-- What needs to be done --
After finding the line with "text: LENGTH ->" in the entries below, copy that line and each one after it exactly, through the last line, and omit pictures.

-- Before-and-after page screenshots --
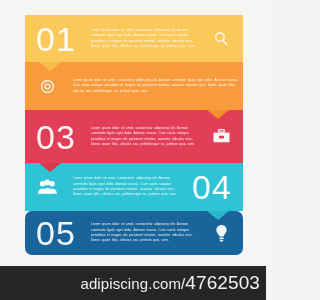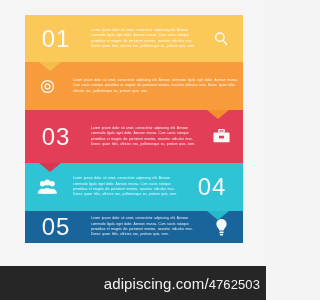"01" .num { font-size: 24px -> 34px }
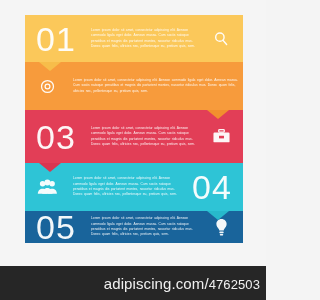"05" div.band { border-radius: none -> 7px; height: 32px -> 44px }
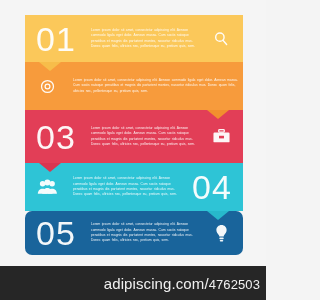"4762503" #wm .big { font-size: 13px -> 19px }
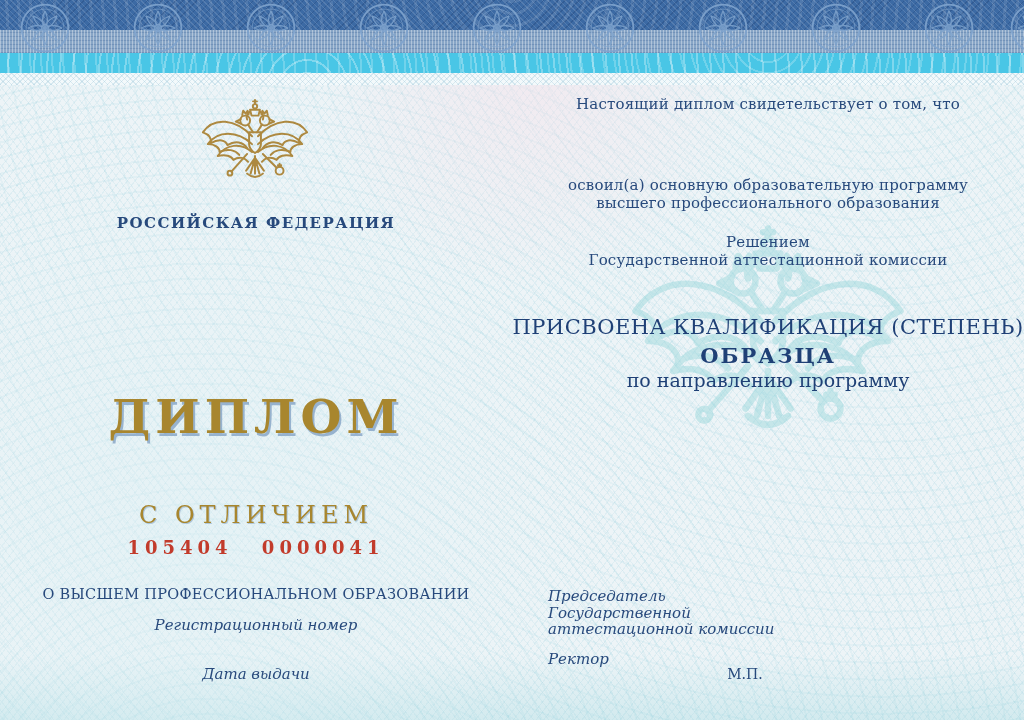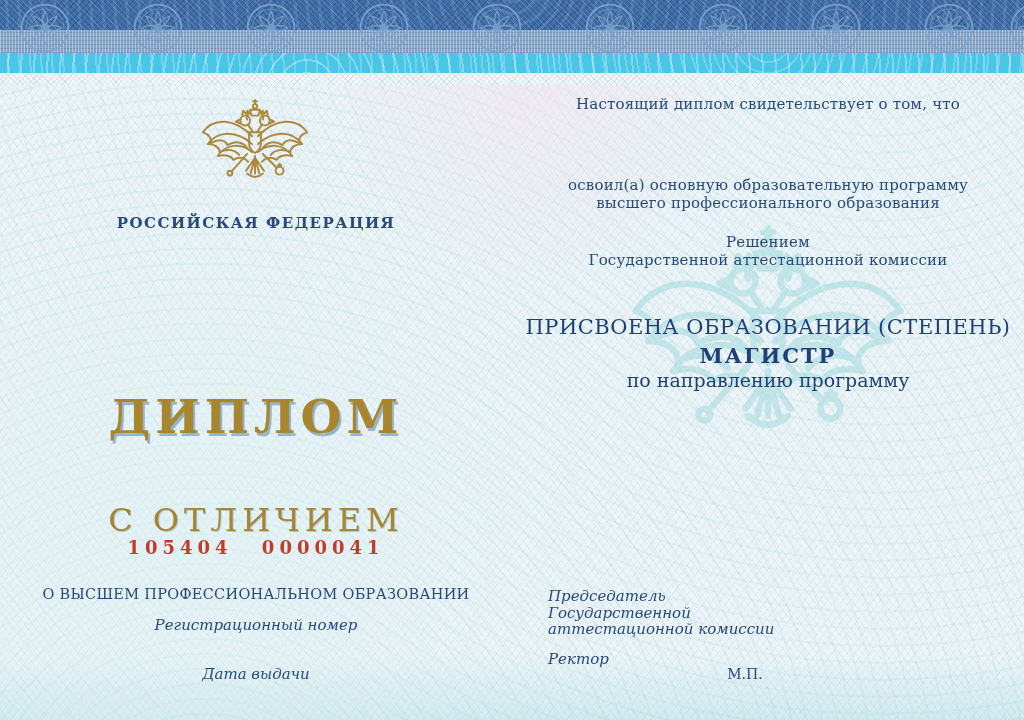"ПРИСВОЕНА ОБРАЗОВАНИИ (СТЕПЕНЬ)" div.t { text: ОБРАЗОВАНИИ -> КВАЛИФИКАЦИЯ }
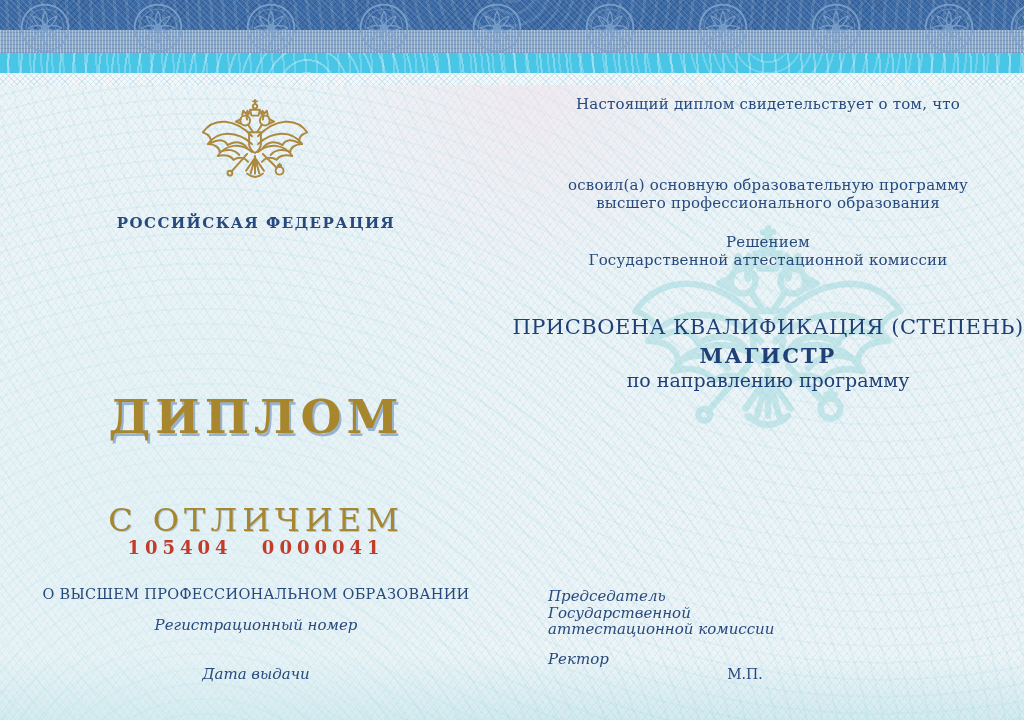"МАГИСТР" div.t { text: МАГИСТР -> ОБРАЗЦА }
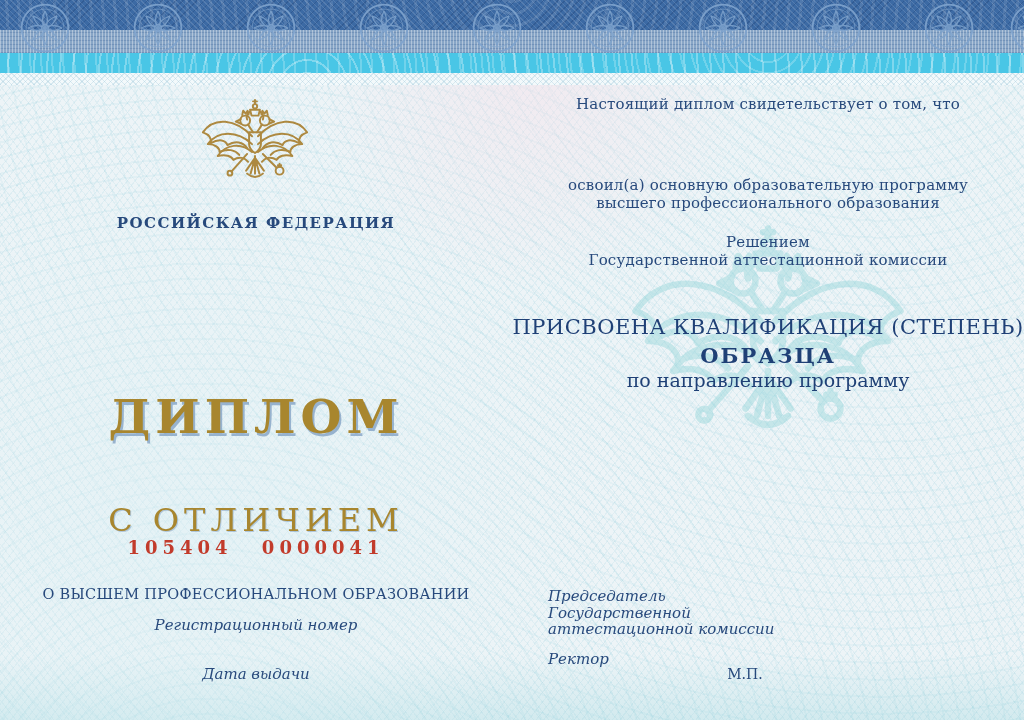"С ОТЛИЧИЕМ" .honors { font-size: 32px -> 24px }
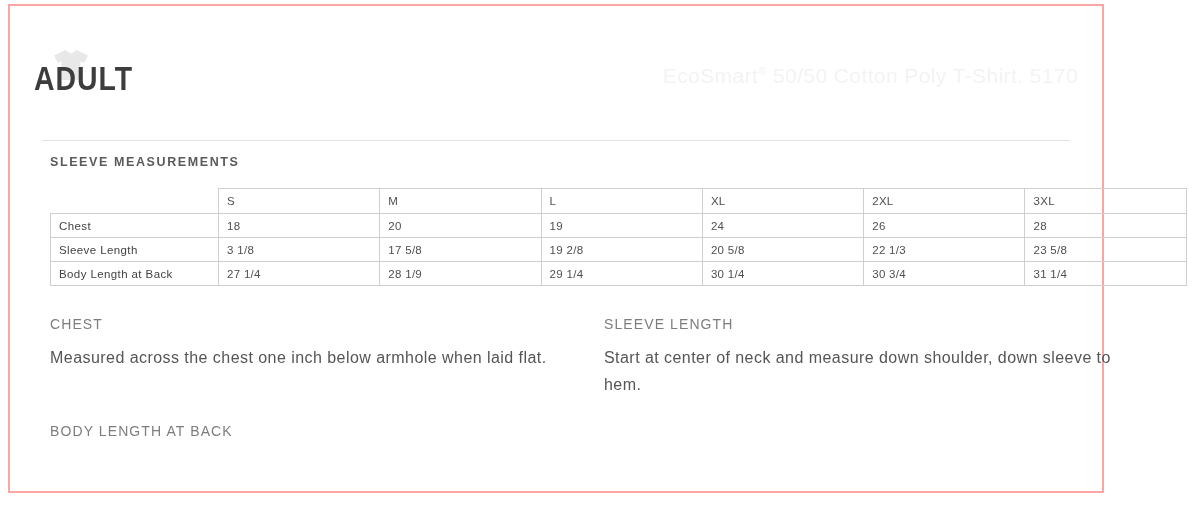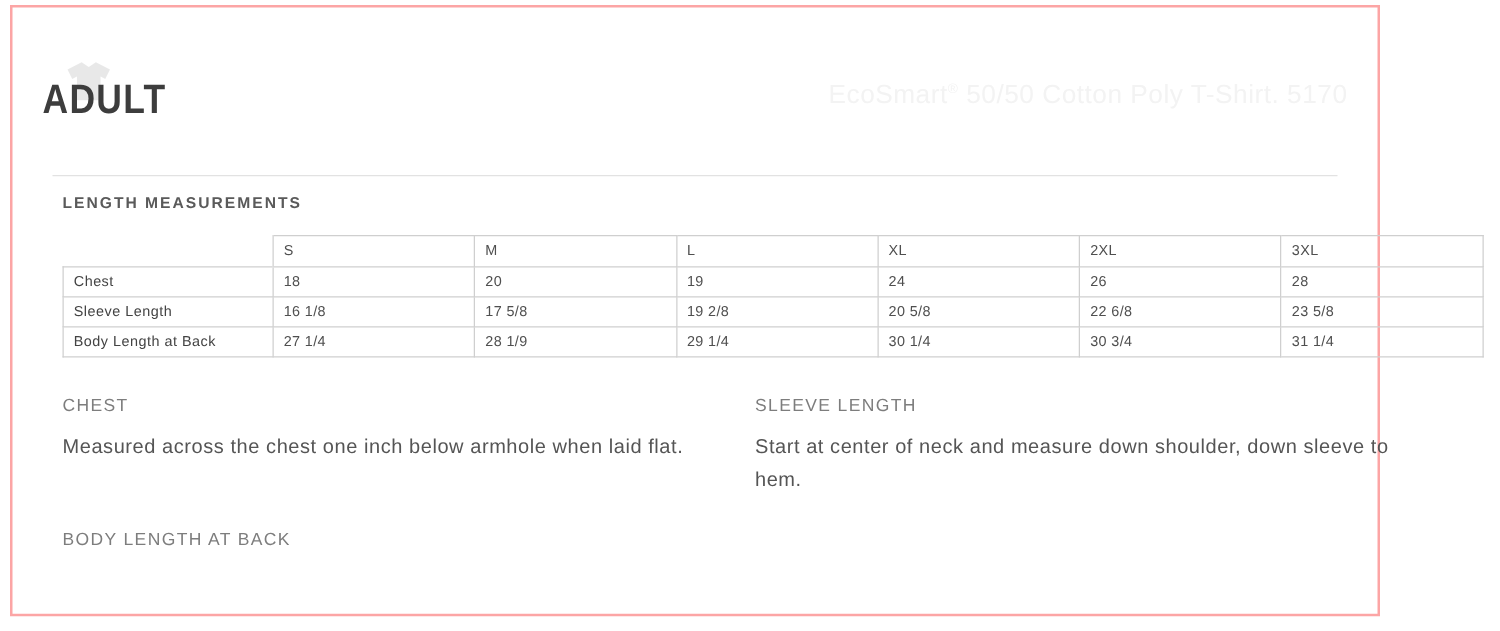"LENGTH MEASUREMENTS" div.section-label { text: LENGTH -> SLEEVE }
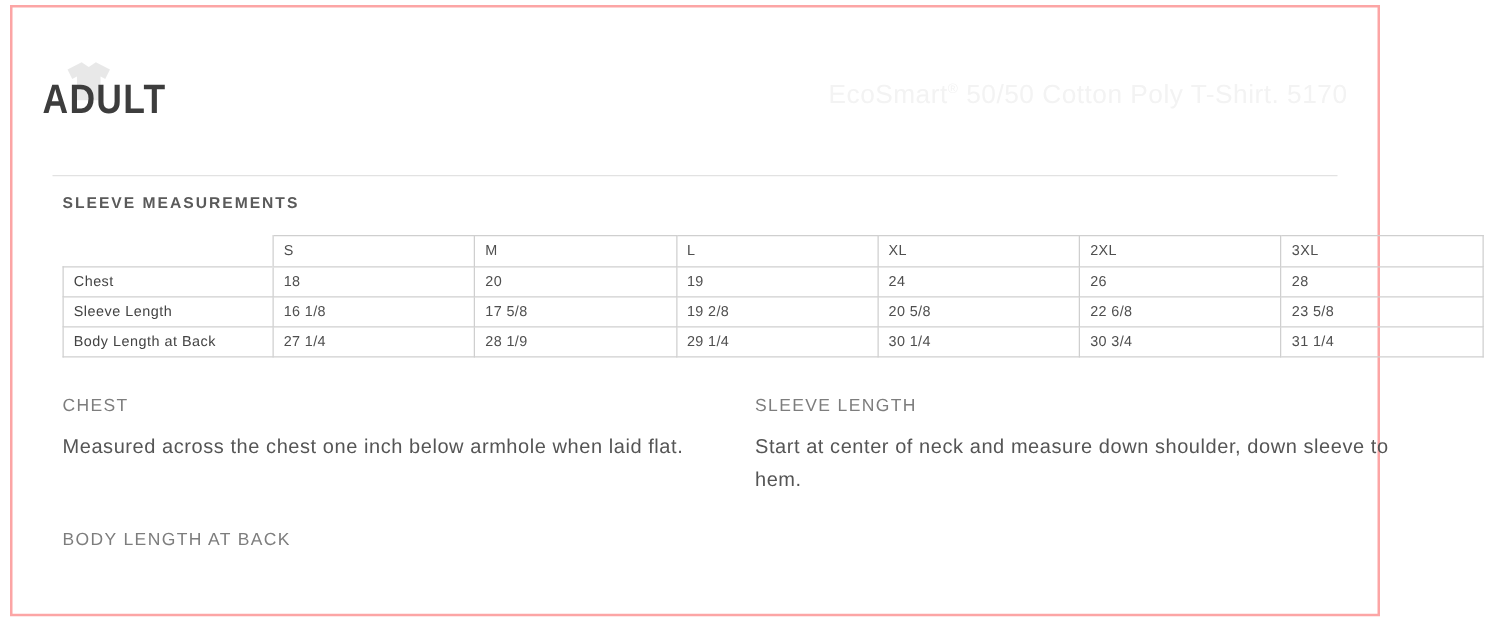"16 1/8" td { text: 16 -> 3 }
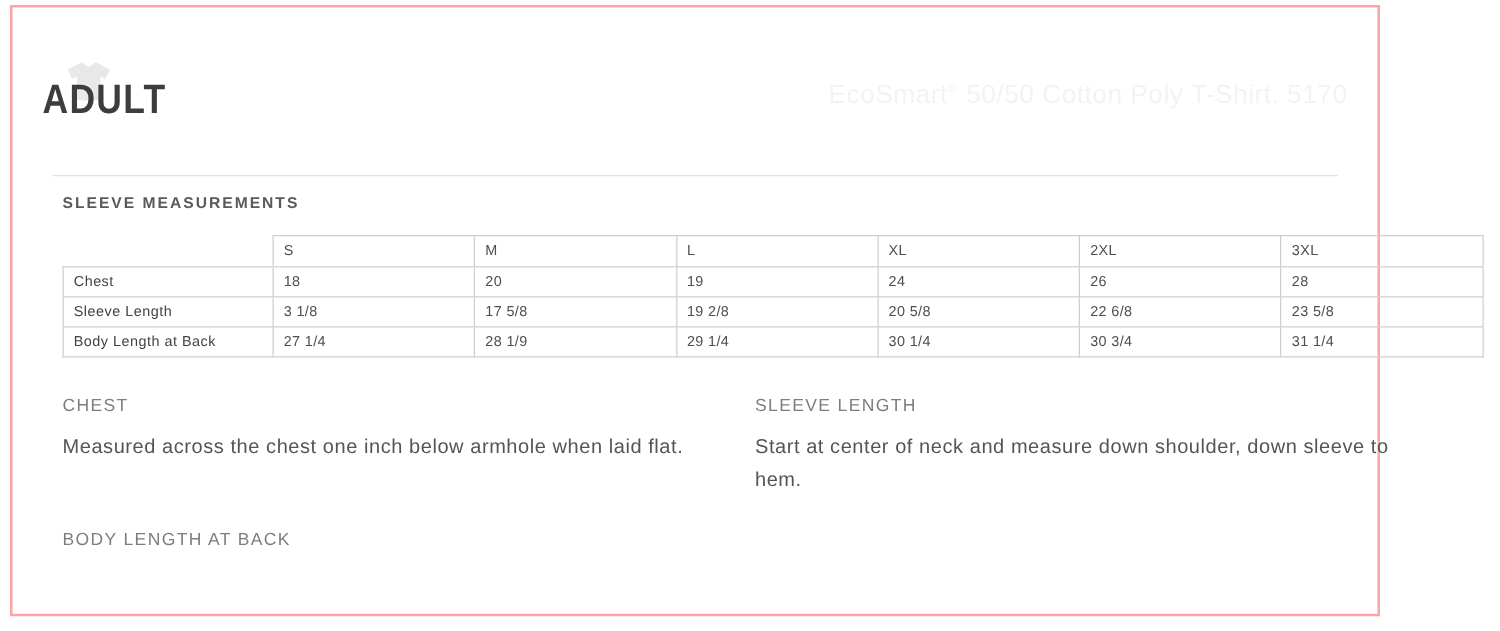"22 6/8" td { text: 6/8 -> 1/3 }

-- Problem solution --
"LENGTH MEASUREMENTS" div.section-label { text: LENGTH -> SLEEVE }
"16 1/8" td { text: 16 -> 3 }
"22 6/8" td { text: 6/8 -> 1/3 }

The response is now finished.